Oleh: Dr. Susiyanto
(Dosen Universitas Islam Sultan Agung Semarang)
Perang Diponegoro atau Perang Jawa (1825-1830) telah menyisakan kegetiran mendalam bagi penjajah Belanda. VOC mengalami kerugian sangat besar (sekitar 20 juta gulden). Tahun 1830 bukan saja menandai era baru di tanah jajahan, namun merupakan tahun diperkenalkannya Sistem Tanam Paksa (Cultuur Stelsel) untuk pemulihan ekonomi VOC. Sistem Tanam Paksa mulai diperkenalkan pada era Gubernur Jendral van den Bosch, seorang ketua di Nederland Bijbelgenootschap. Pemberlakuan kebijakan ini menuntut pemerintah Belanda untuk berhubungan lebih intensif dengan kaum bumiputera. Oleh karena itu penguasaan pakar Jawa berkebangsaan Belanda terhadap bahasa dan kebudayaan Jawa mutlak diperlukan.
Untuk itu didirikanlah Instituut voor het Javaansche Taal (Lembaga Bahasa Jawa) pada 27 Februari 1832. Lembaga ini berfungsi mencangkokkan cara pandang baru ke dalam pemikiran orang Jawa. Pembentukan identitas baru masyarakat Jawa dimulai dengan langkah mengikis “spirit Islam”. (Lihat, Takashi Shiraishi, Zaman Bergerak: Radikalisme Rakyat di Jawa 1912-1926, Cetakan II, diterjemah dari An Age in Motion: Popular Radicalism in Java, 1912-1926 oleh Hilmar Farid (Pustaka Grafiti, Jakarta, 2005) hlm.7). Selain untuk mempelajari bahasa dan seluk beluk Jawa, lembaga ini diharapkan berfungsi sebagai institusi pendamping penerjemahan Bible ke dalam Bahasa Jawa. (Lihat: Parakitri T. Simbolon, Menjadi Indonesia, Cetakan III (Penerbit Buku Kompas, Jakarta, 2007), hlm. 127).

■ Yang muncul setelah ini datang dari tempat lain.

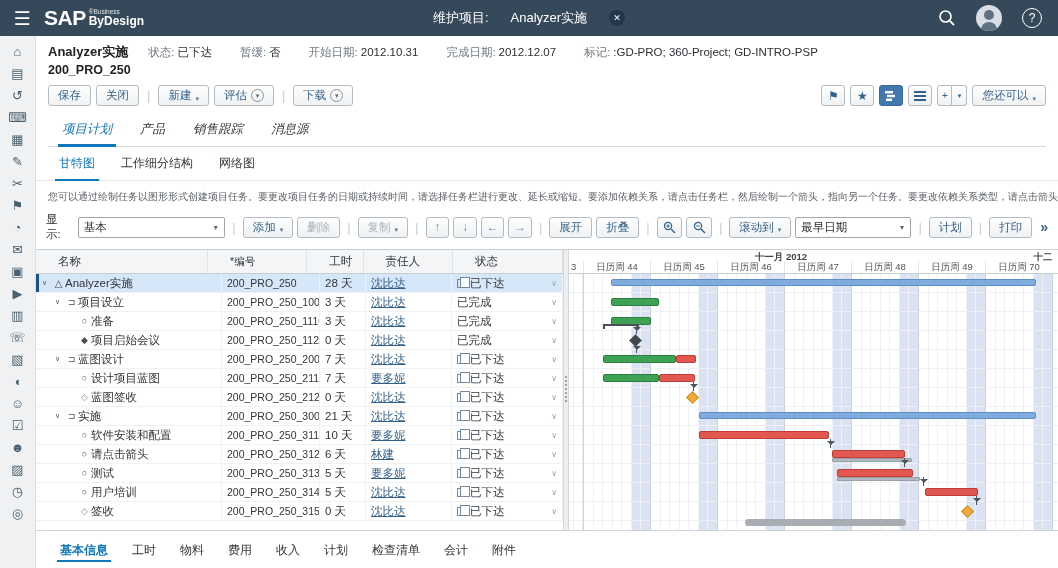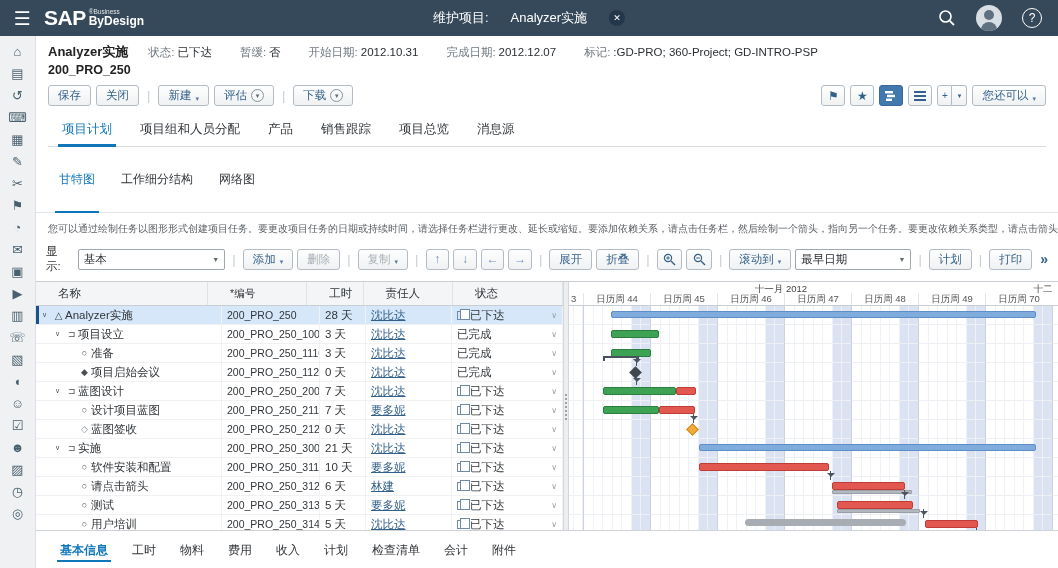"项目计划" .tabs-row { font-style: none -> italic }
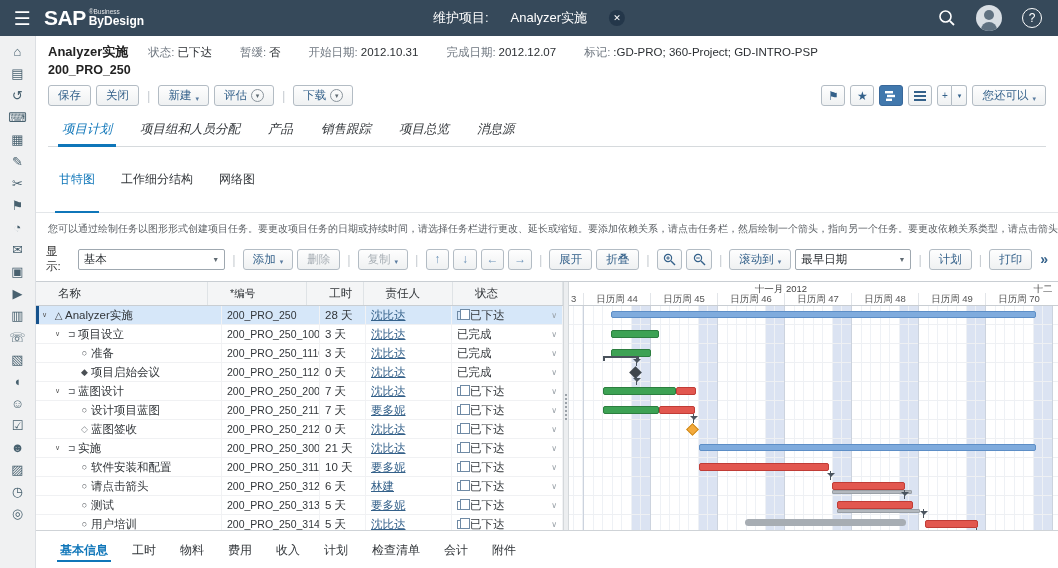"项目组和人员分配" div.tab { html: <div>项目组和人员分配</div> -> none }
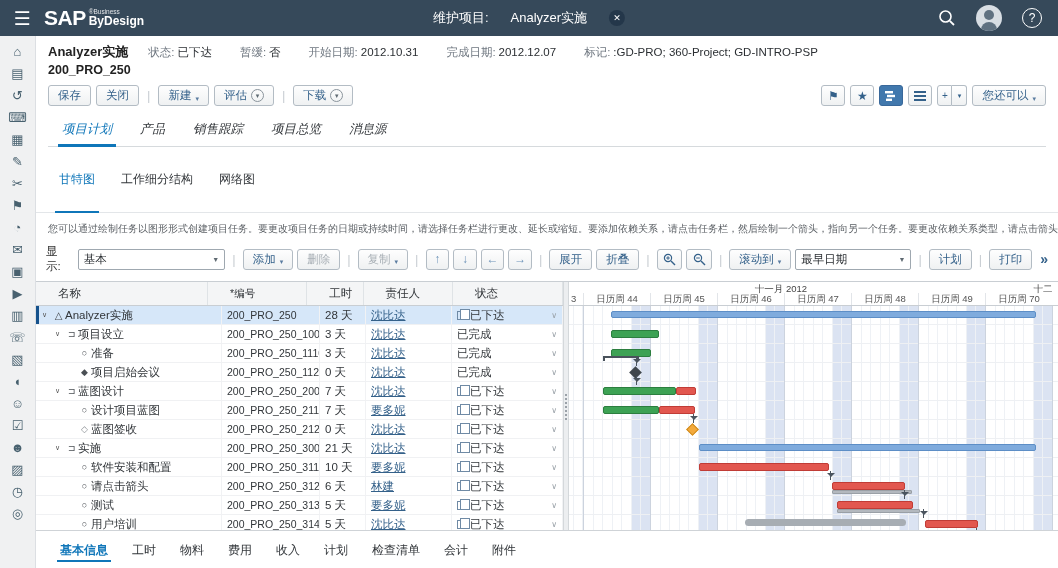"项目总览" div.tab { html: <div>项目总览</div> -> none }
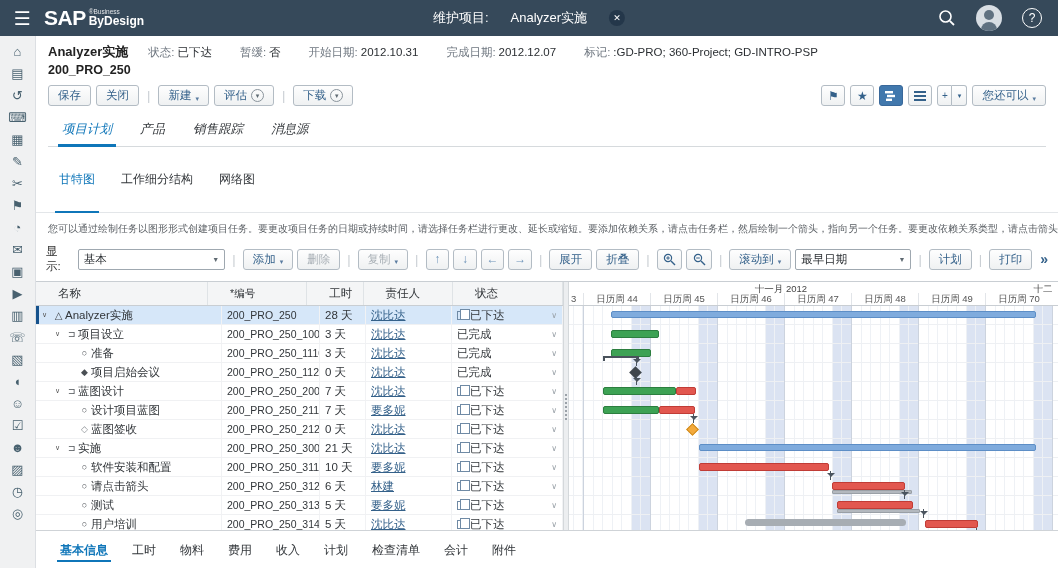"甘特图" .subtab { padding: 24px 13px -> 8px 13px }
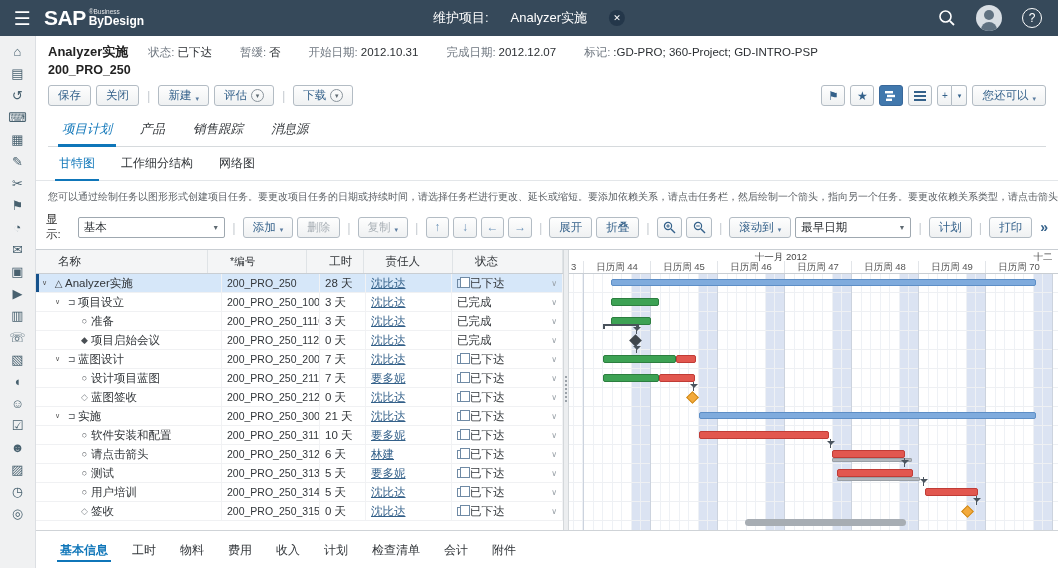"十一月 2012" .g-months { font-weight: none -> bold }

Pemerintah kolonial berpikir realistis. Mereka bukan bertujuan menghabisi Islam, tetapi hanya menjinakkan Islam. Juga, bagaimana bisa mengadudomba antar sesame Muslim, sehingga tidak terjadi persatuan hebat antara golongan santri dan priyayi seperti di masa Perang Diponegoro. Guna menjinakkan Islam, Belanda berinisiatif menciptakan terwujudnya segregasi antara Islam dan budaya Jawa. Islam diposisikan sebagai bahaya potensial dan laten bagi stabilitas pemerintahan kolonial.
Upaya penjajah itu mendapatkan dukungan penuh dari kalangan misionaris Protestan maupun Katolik. Karel Steenbrink, seorang akademisi, menggambarkan bahwa pada masa itu Islam dianggap sebagai kekuatan yang harus direduksi. Langkah yang diambil selalu menunjukkan ciri serupa yaitu pencitraan Islam sebagai musuh menakutkan yang tidak harus diserang secara langsung, tetapi dihadapi dengan mempromosikan kebiasaan rakyat kuno, adat, dan agama rakyat. Juga melalui perawatan kesehatan dan pendidikan Barat. Van Randwijk, mantan konsul zending, mencirikan strategi ini dengan kalimat: “Strategi memangkas Islam”. (Karel Steenbrink, Kawan dalam Pertikaian: Kaum Kolonial Belanda dan Islam di Indonesia (1596-1942) (Penerbit Mizan, Jakarta, 1995) hlm. 144)
Pendiri Instituut voor het Javaansche Taal adalah Johann Friedrich Carl Gericke, utusan zending dari Netherlands Zending Genootschap (NZG). Gericke bisa dianggap sebagai peletak utama kesarjanaan Belanda dalam studi literatur Jawa. Awalnya ia tiba di Surakarta pada 1827 untuk menterjemahkan Bible ke dalam Bahasa Jawa. Dalam tahun 1829 ia menyertai seorang putra Istana yang menempuh pendidikan agama ke Pesantren Tegal Sari, Ponorogo. Di pesantren itu Gericke memanfaatkan waktunya untuk belajar tentang literatur Jawa selama 9 bulan. Gericke melaporkan perjalanan ini kepada induk semangnya di Nederlands Bijbelgenootschap di Amsterdam bahwa terdapat hampir 3000 santri yang masih mempertahankan ajaran rahasia tentang konsepsi ketuhanan Budha dan Jawa pada masa peralihan menuju Islam. (Lihat: A. Day, Islam and Literature in South - East Asia: Some Pre-modern, Mainly Javanesse Perspectives, dalam M.B. Hooker (ed.), Islam in South – East Asia (E.J. Brill, Leiden, 1988), hlm. 134).